SPSS Statistics

 View Only
Expand all | Collapse all

Extracting specific values from SPSS Tables

  • 1.  Extracting specific values from SPSS Tables

    Posted 17 days ago

    Is there a way to extract specific values from SPSS tables to use in other calculations?  For example, when a Descriptives Table is called for in syntax, is there a way to extract a specific value from that table for use in subsequent syntax calculations, such as using values pulled from the IQR, skewness, or kurtosis? 
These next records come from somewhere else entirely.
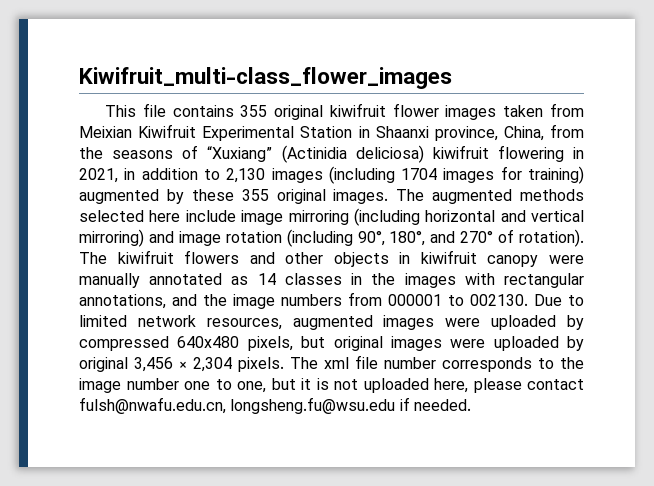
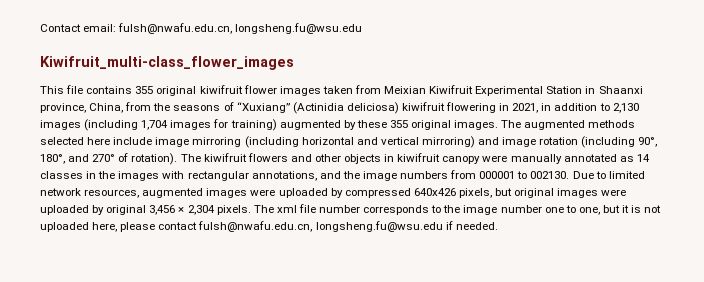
(79, 78) none -> [40,23,363,34] Contact email: fulsh@nwafu.edu.cn, longsheng.fu@wsu.edu //
[401,168,438,180] 1704 -> [141,120,169,130] 1,704
[177,336,240,348] 640x480 -> [413,188,456,196] 640x426

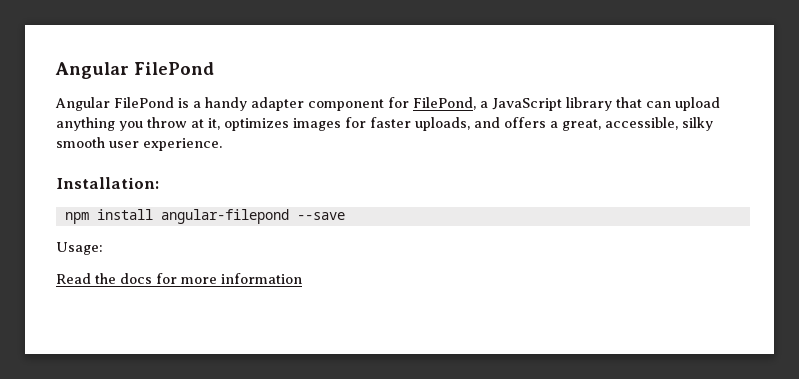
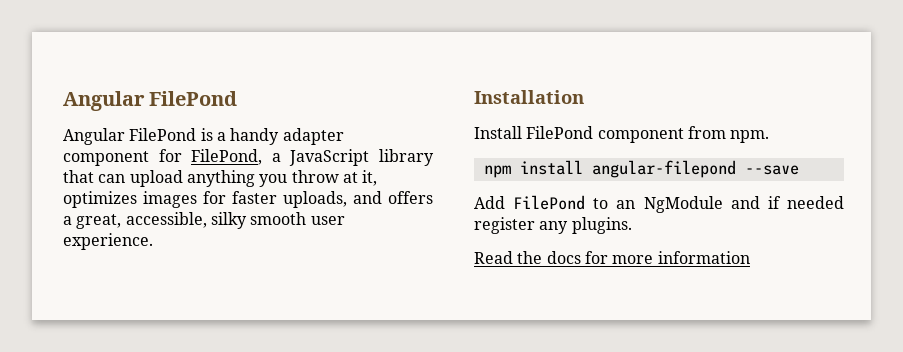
[56,177,159,189] [64,209,345,224] [56,242,103,255] Installation: // npm install angular-filepond --save // Usage: -> [474,90,584,104] [474,126,770,143] [483,160,799,178] [474,195,844,213] [474,217,632,234] Installation // Install FilePond component from npm. // npm install angular-filepond --save // Add FilePond to an NgModule and if needed register any plugins.

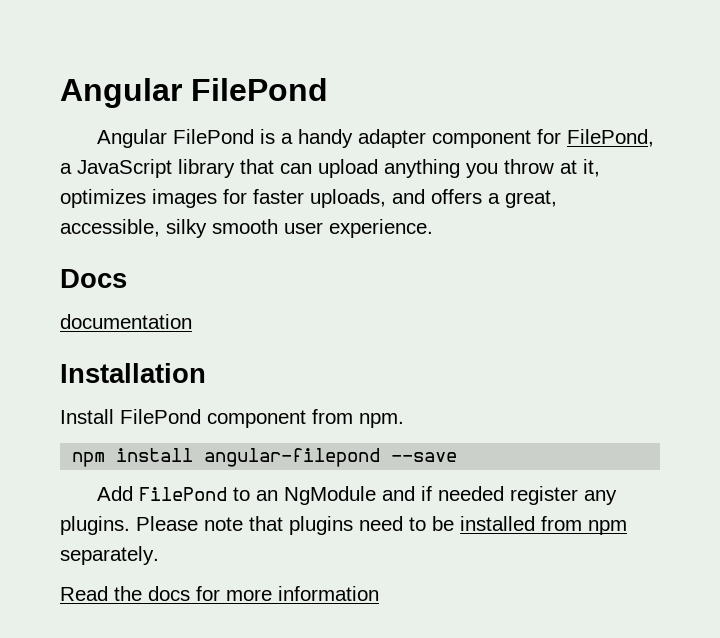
(153, 241) none -> [60,269,127,288] [60,314,192,329] // Docs // documentation
(632, 225) none -> [136,516,627,535] [60,546,159,565] Please note that plugins need to be installed from npm separately.

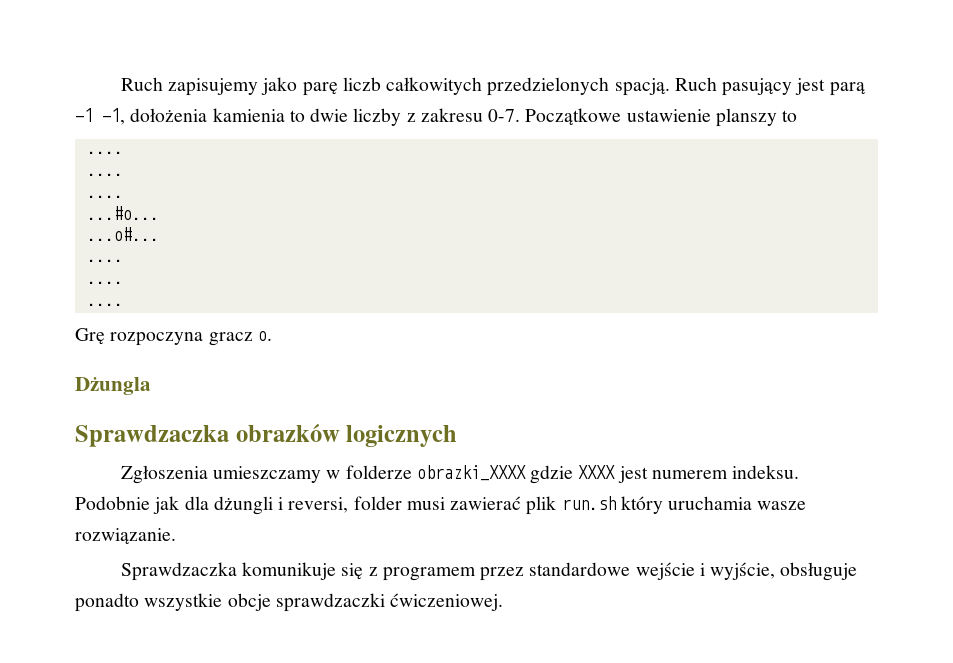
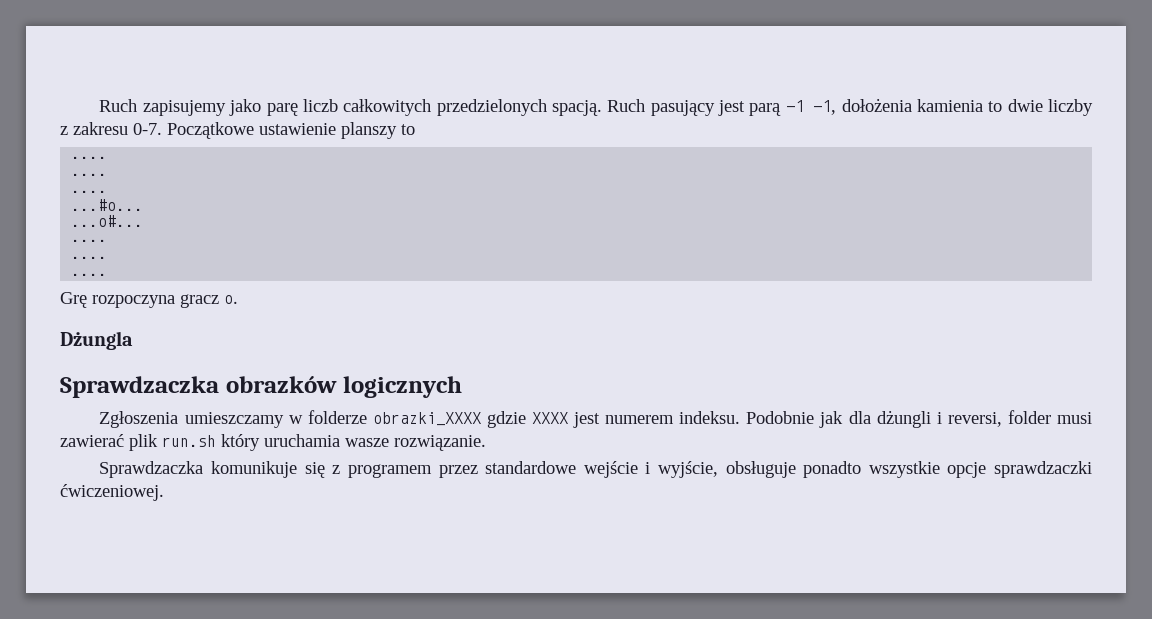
[227,593,271,611] obcje -> [947,462,987,478] opcje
    ------------------------------
    Mark Sloan
    ------------------------------


  • 2.  RE: Extracting specific values from SPSS Tables

    IBM Champion
    Posted 17 days ago
    There are scripting apis that can pull values from any pivot table and define macros with those values that can be used anywhere in syntax.

    --





  • 3.  RE: Extracting specific values from SPSS Tables

    Posted 17 days ago
    Edited by Mark Sloan 17 days ago

    Thank you for your reply.  Are these external to SPSS or can be accomplished within SPSS?  As I am using (and learning) different programming scripts/languages, if possible, I'd like to extract specific values within SPSS syntax.  If not possible, which scripting apis would you recommend?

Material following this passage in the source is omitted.